We Tried the Viral Butter Board Trend—and Put a Very Martha Spin on It

It's bread and butter, but better—so we knew we had to try it.

composite image of spread butter and finished butter board with slices of bread
Photo: Courtesy of Sarah Schreiber

Food trends come and go, but there's one particular iteration that sees one reprisal after the next—and that's the grazing board. Since working at Martha Stewart, I've seen many artful arrangements overflowing with cheeses (cut into careful wedges or cubes), meats (folded into flower buds or rolled into spirals), and other accoutrements—think jams, honeys, nuts, crackers, and vegetables. But there's one ingredient I never thought would star in these crowd-pleasing assortments: butter.

Justine Doiron, however, knew that butter could be the next grazing board main character. Since the chef and content creator debuted her brainchild—the butter board—on TikTok (though, she credits chef Josh McFadden with the original idea), she has inspired home chefs and hosts everywhere to swirl pats of the beloved fat onto boards and dishes, apply a myriad of toppings (we've seen versions that run the sweet-and-savory gamut), and serve with crunchy, crusty bread.

It's bread and butter, but better—so I knew I had to try it.

Building a Foundation

While Doiron began with two sticks of butter and opted for salt, lemon zest, herbs, edible flowers, and honey as toppings, there's no single recipe or formula to follow—as long as you're working with tasty butter, flaky salt, fresh herbs or produce, and next-level bread, you can't go wrong.

I went in without a formed plan, deciding to stroll through the farmers' market for seasonal, local ingredients that also looked good together. I started with a slab of butter and fresh, warm country bread from a beloved vendor. Then, I turned my eyes to produce: After deciding I'd take a savory route, I scooped up a red onion, yellow heirloom tomato, chives, and basil.
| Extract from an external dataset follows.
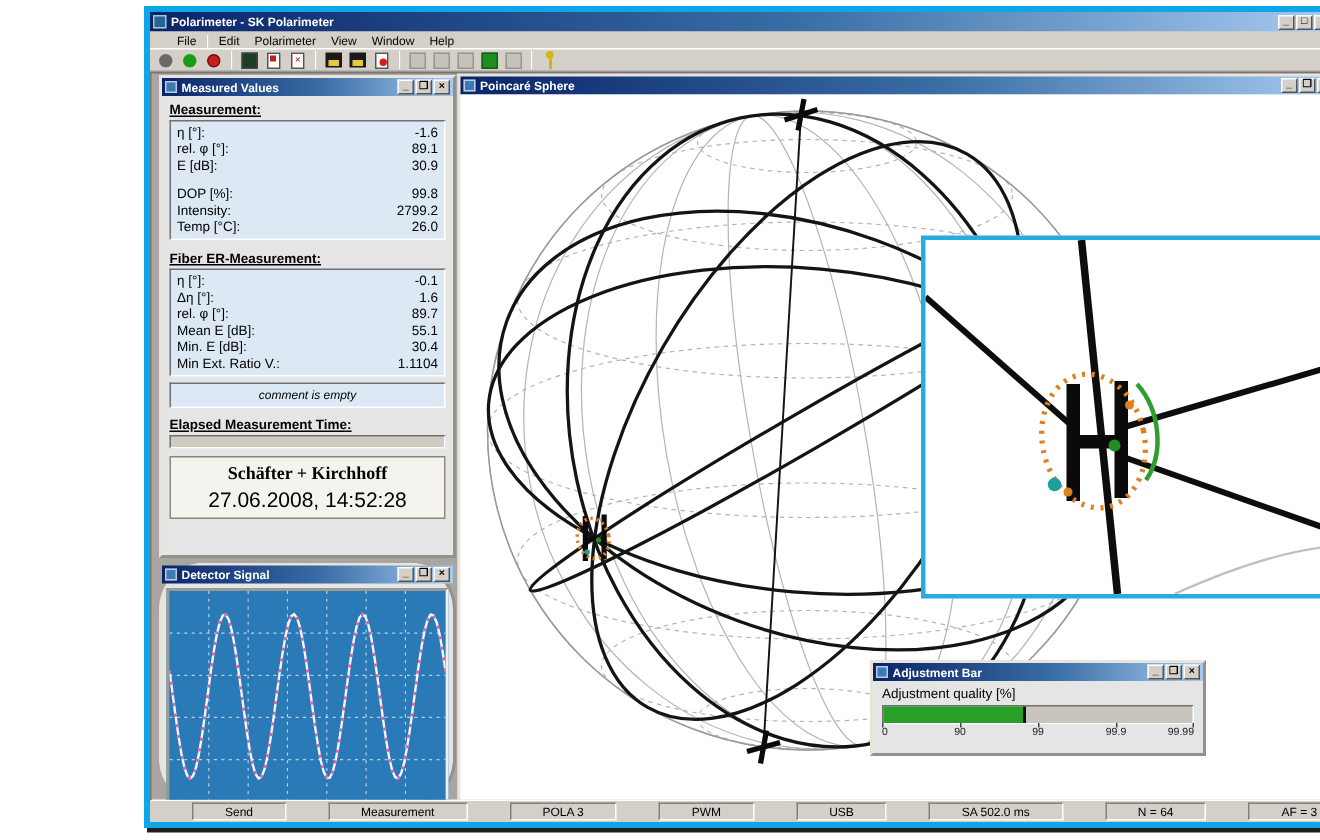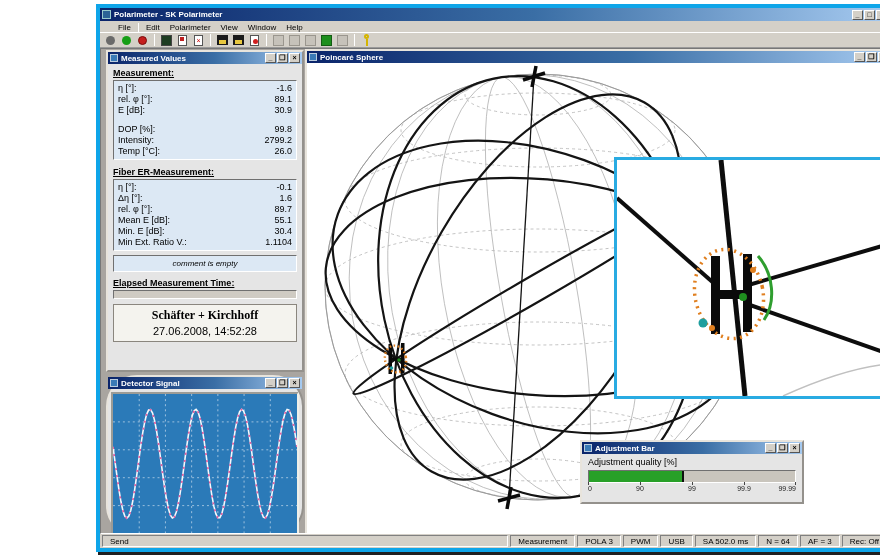"27.06.2008, 14:52:28" .branddate { font-size: 11px -> 14px }
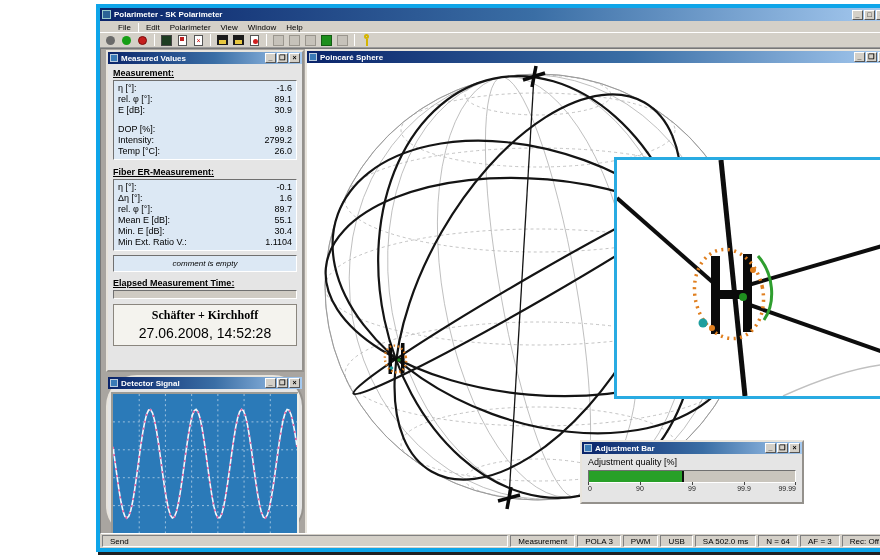"Send" .sseg { margin-left: none -> 26px; padding: 0 7px -> 0 21px }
blue cake stand with ingredients
Courtesy of Sarah Schreiber

An Elevated Vessel

If you've spent any time on Instagram or TikTok lately, you've likely seen butter boards constructed on everything from wooden planks (typically reserved for cheese and charcuterie) to sunken serving platters. I wasn't too keen on smearing a greasy fat all over a wooden board, and wanted something a bit more elevated than a simple dish.

So, I channeled Martha and opted for an antique glass cake stand, which our founder collects. The piece felt festive and entertaining-friendly—and, thanks to the stand's curved sides, also allowed me to prop up slices of bread for easy access.

butter board butter layer
Courtesy of Sarah Schreiber

Layering the Ingredients

When it comes to assembling butter boards, a strong foundation is key: How you apply the butter—which needs to be at room temperature for easy spreading—matters for a strong aesthetic result. Since I was working on a cake stand, I thought it would be fun to "swirl" on the butter like buttercream icing. (Other methods involve dabbing on the butter like tiny paint strokes.)

I recommend using a miniature spatula to apply an ample amount of butter to the base of your vessel—then sprinkle on a healthy layer of flaky sea salt.

Following Doiron's lead, I topped the butter with salt and herbs (chopped chives and basil) before adding fresh produce: I loved the color—and flavor—combination of the yellow heirloom tomato and red onion. A glug of olive oil completed the assembly process.

butter board
Courtesy of Sarah Schreiber

The Takeaway

If you're looking for a way to upgrade your dinner party's appetizer offerings, butter boards are a delightful new option. I could even see this working on a smaller scale—consider the individual butter pats that typically accompany bread baskets, for example. How fun would it be to make each attendee their very own butter board, instead?

butter board sliced bread
Courtesy of Sarah Schreiber

Going the individual route is also a way to bypass any potential germ-sharing—but popping a knife into a larger butter board will also encourage butter spreading, as opposed to dunking.